3 Parkway North, Suite 550, Deerfield, IL 60035
(Address of principal executive offices) (Zip Code)

847-236-9300
(Registrant’s telephone number, including area code)


Check the appropriate box below if the Form 8-K filing is intended to simultaneously satisfy the filing obligation of the registrant under any of the following provisions (see General Instruction A.2. below):

o   Written Communication pursuant to Rule 425 under the Securities Act (17 CFR 230.425)

o   Soliciting material pursuant to Rule 14a-12 under the Exchange Act (17 CFR 240.14a-12)

o   Pre-commencement pursuant to Rule 14d-2(b) under the Exchange Act (17CFR 240.14d-2(b))

o   Pre-commencement pursuant to Rule 13e-4(c) under the Exchange Act (17CFR 240.13e-4(c))


 
 





Item 8.01.   Other Events

On November 11, 2005, one of the Company’s subsidiaries (the “Subsidiary”) entered into an agreement to settle litigation with another party (the “Defendant”) relating to allegations of breach of contract filed by the Subsidiary and to counterclaims alleged by the Defendant against the Subsidiary relating to allegations of breach of a related contract.
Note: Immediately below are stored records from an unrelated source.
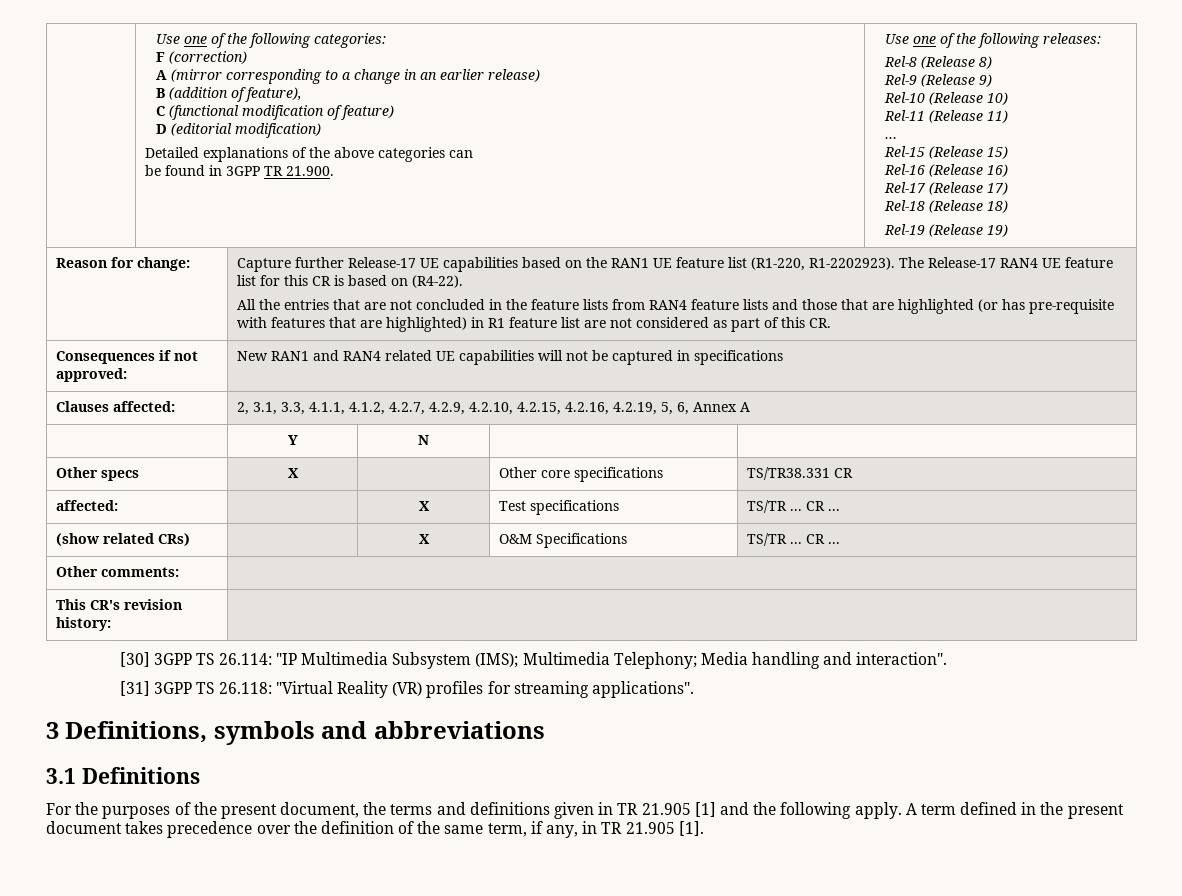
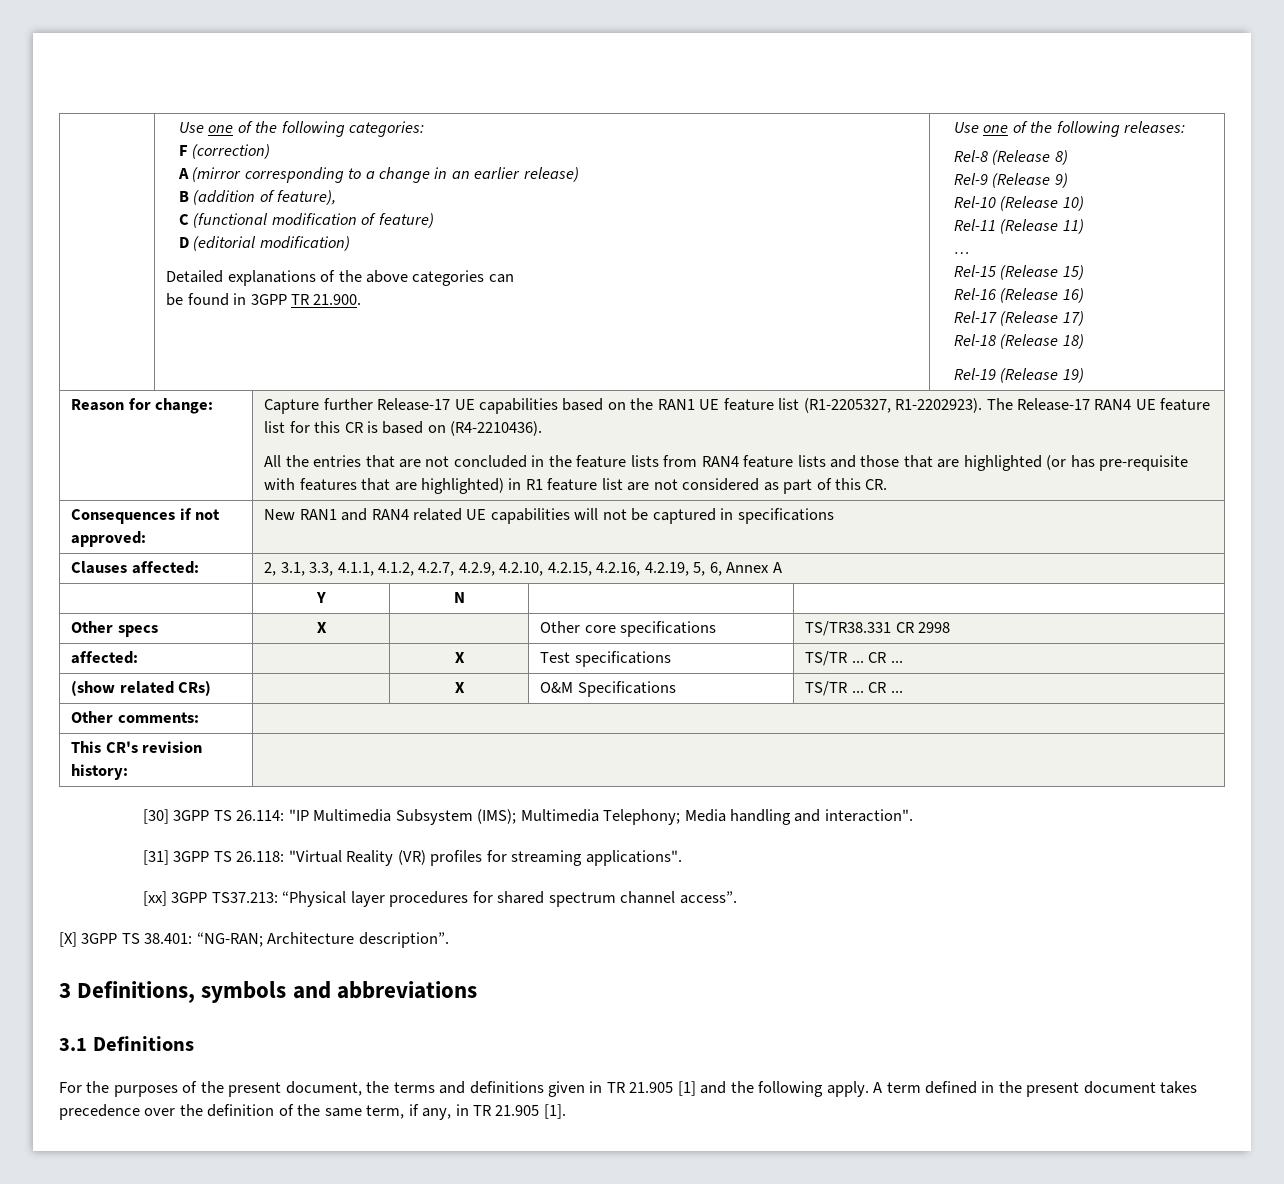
- Capture further Release-17 UE capabilities based on the RAN1 UE feature list (R1-220, R1-2202923).
+ Capture further Release-17 UE capabilities based on the RAN1 UE feature list (R1-2205327, R1-2202923).
- The Release-17 RAN4 UE feature list for this CR is based on (R4-22).
+ The Release-17 RAN4 UE feature list for this CR is based on (R4-2210436).
- Other specs | X | | Other core specifications | TS/TR38.331 CR
+ Other specs | X | | Other core specifications | TS/TR38.331 CR 2998
+ [xx] 3GPP TS37.213: “Physical layer procedures for shared spectrum channel access”.
+ [X] 3GPP TS 38.401: “NG-RAN; Architecture description”.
Under the terms of the settlement, the Subsidiary will receive approximately $1.5 million (after payment of amounts owed to the former owner of certain assets purchased by the Subsidiary). The confidential settlement, in which neither party admits liability, provides for mutual releases, dismissal of all actions between the parties and termination of the parties’ obligations under certain agreements between the parties.

SIGNATURE

Under the requirements of Section 13 or 15(d) of the Securities and Exchange Act of 1934 this report was signed on behalf of the Registrant by the authorized person below.

  WOODHEAD INDUSTRIES, INC.
 
Date:   November 16, 2005 By:    /s/   Robert H. Fisher
    Robert H. Fisher
Vice President, Finance and C.F.O.
(Principal Financial Officer)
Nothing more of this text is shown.